**TRY IT**
From the entries that follow, copy every line with the word "overflow".

Front-end code change data
Content starts
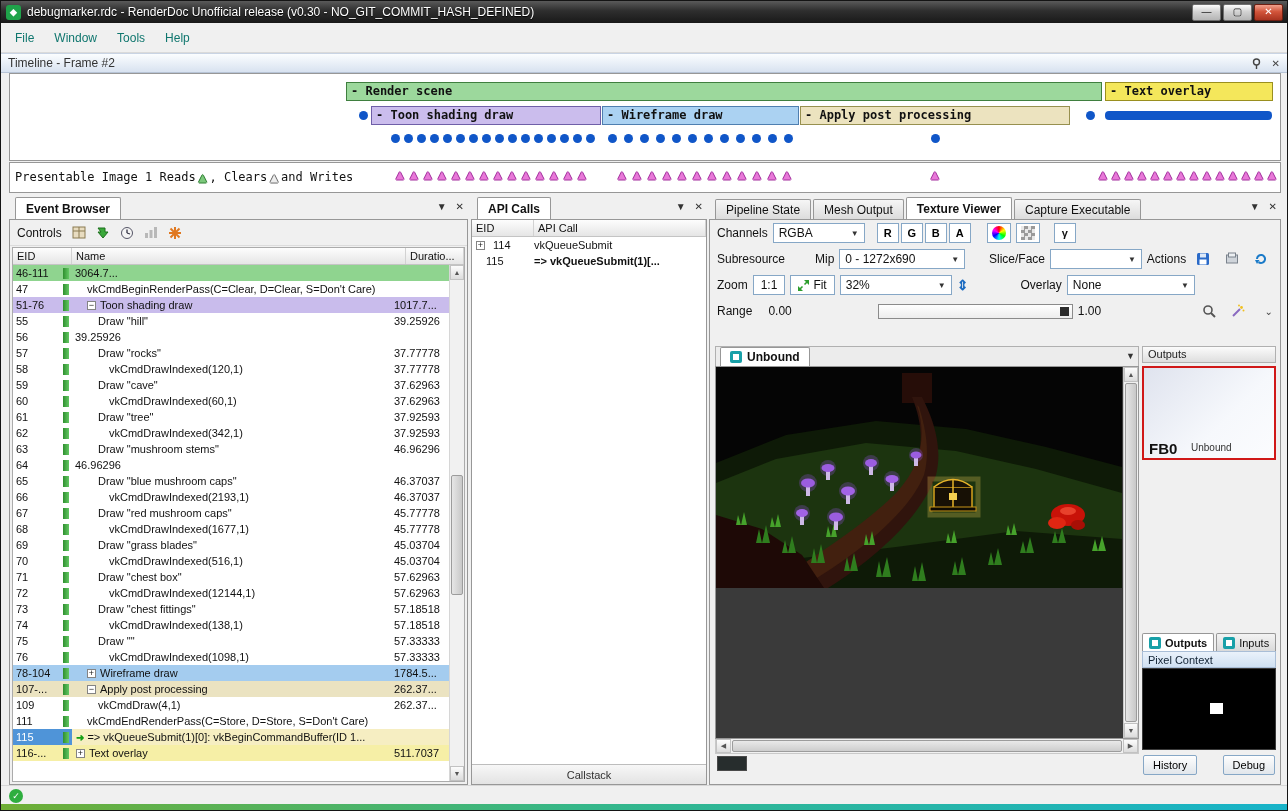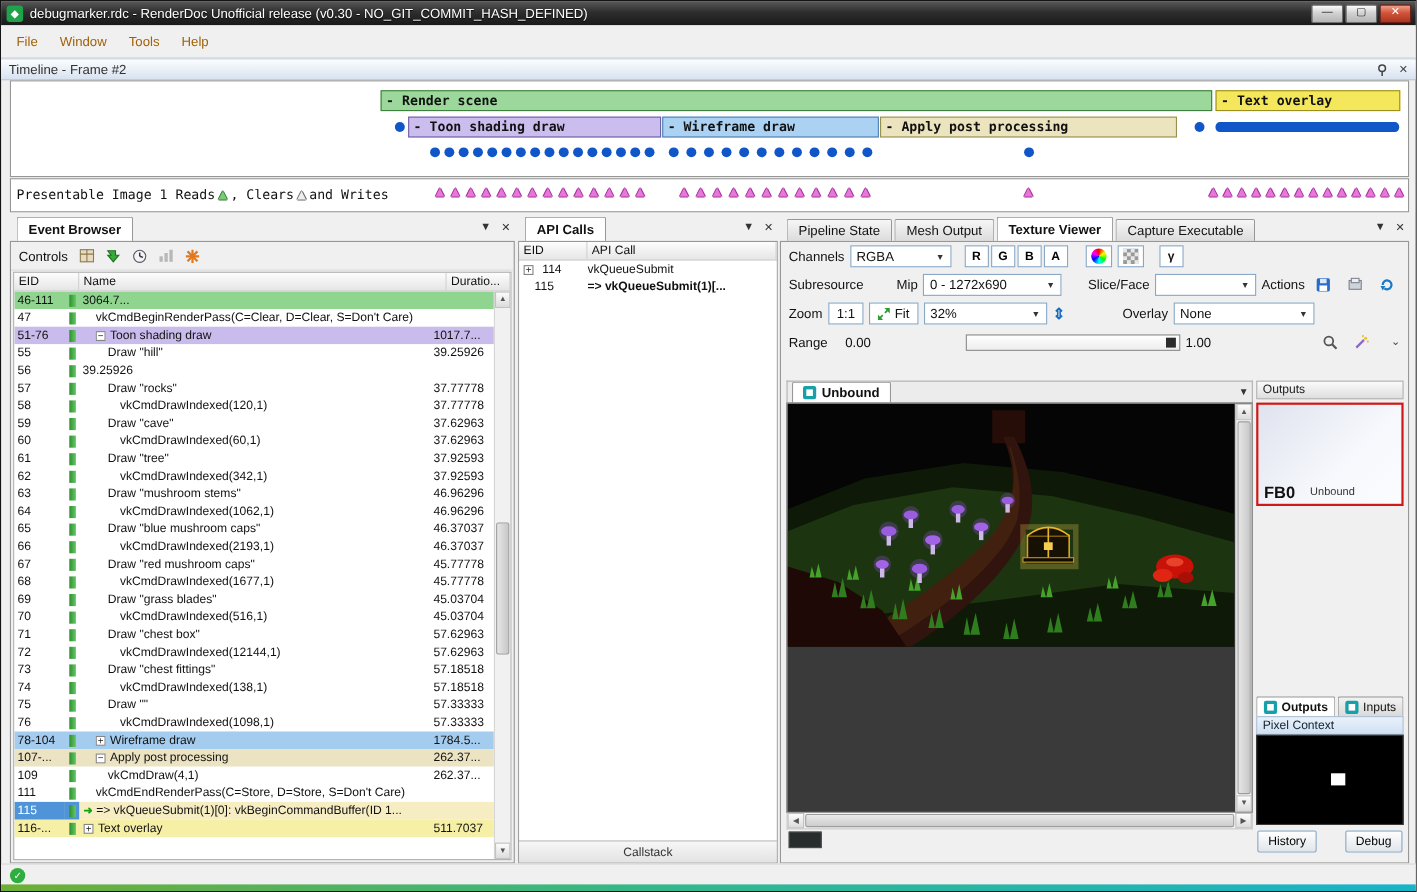--- a/index.html
+++ b/index.html
@@ -9,21 +9,21 @@
 
 .titlebar{position:absolute;top:0;left:0;right:0;height:22px;background:linear-gradient(#5a5a5a,#2e2e2e 45%,#191919);display:flex;align-items:center;gap:6px;padding-left:5px}
 .app-icon{width:15px;height:15px;border-radius:3px;background:#1fa34a;display:flex;align-items:center;justify-content:center;flex:none}
 .app-icon span{color:#fff;font-size:9px;font-weight:bold}
 .title-text{color:#fff;font-size:12px;text-shadow:0 1px 1px #000;white-space:nowrap}
 .winbtns{margin-left:auto;display:flex;gap:2px;padding-right:4px}
 .winbtn{width:29px;height:17px;display:flex;align-items:center;justify-content:center;font-size:10px;line-height:1;color:#222;background:linear-gradient(#fdfdfd,#d2d2d2 45%,#b5b5b5);border:1px solid #6e6e6e;border-radius:2px}
 .winbtn.close{background:linear-gradient(#f0a18d,#d2543a 45%,#a83420);color:#fff;border-color:#6e1f12}
 
 .menubar{position:absolute;top:22px;left:0;right:0;height:30px;background:#f0f0f0;border-bottom:1px solid #dadada;display:flex;align-items:center;padding:0 4px}
-.menu-item{padding:6px 10px;color:#a16207}
+.menu-item{padding:6px 10px;color:#0f766e}
 
 .tl-header{position:absolute;top:52px;left:0;right:0;height:20px;background:linear-gradient(#fbfdff,#d8e2f0);border-top:1px solid #c9d4e4;border-bottom:1px solid #b7c4d6;display:flex;align-items:center;padding:0 7px;color:#333}
 .tl-hdr-icons{margin-left:auto;display:flex;gap:10px;align-items:center;color:#444}
 .tl-body{position:absolute;top:72px;left:8px;width:1272px;height:88px;background:#fff;border:1px solid #979797;overflow:hidden}
 .tl-block{position:absolute;height:19px;border:1px solid #666;font-family:"DejaVu Sans Mono",monospace;font-size:12px;font-weight:bold;line-height:16px;padding-left:4px;white-space:nowrap;overflow:hidden}
 .row-top{top:8px}
 .row-mid{top:32px}
 .tl-dot{position:absolute;width:9px;height:9px;border-radius:50%}
 .row2-dot{top:37px}
 .row3-dot{top:60px}
@@ -419,23 +419,20 @@
                 </div>
                 <div class="c-name" style="padding-left: 26px;">
                   <span>Draw "mushroom stems"</span>
                 </div>
                 <div class="c-dur">46.96296</div>
               </div>
               <div class="eb-row t-normal">
                 <div class="c-eid">64</div>
                 <div class="c-bar">
                   <span class="gbar"></span>
-                </div>
-                <div class="c-name" style="padding-left: 37px;">
-                  <span>vkCmdDrawIndexed(1062,1)</span>
                 </div>
                 <div class="c-dur">46.96296</div>
               </div>
               <div class="eb-row t-normal">
                 <div class="c-eid">65</div>
                 <div class="c-bar">
                   <span class="gbar"></span>
                 </div>
                 <div class="c-name" style="padding-left: 26px;">
                   <span>Draw "blue mushroom caps"</span>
Content ends
**ANSWER SPACE**
 .tl-body{position:absolute;top:72px;left:8px;width:1272px;height:88px;background:#fff;border:1px solid #979797;overflow:hidden}
 .tl-block{position:absolute;height:19px;border:1px solid #666;font-family:"DejaVu Sans Mono",monospace;font-size:12px;font-weight:bold;line-height:16px;padding-left:4px;white-space:nowrap;overflow:hidden}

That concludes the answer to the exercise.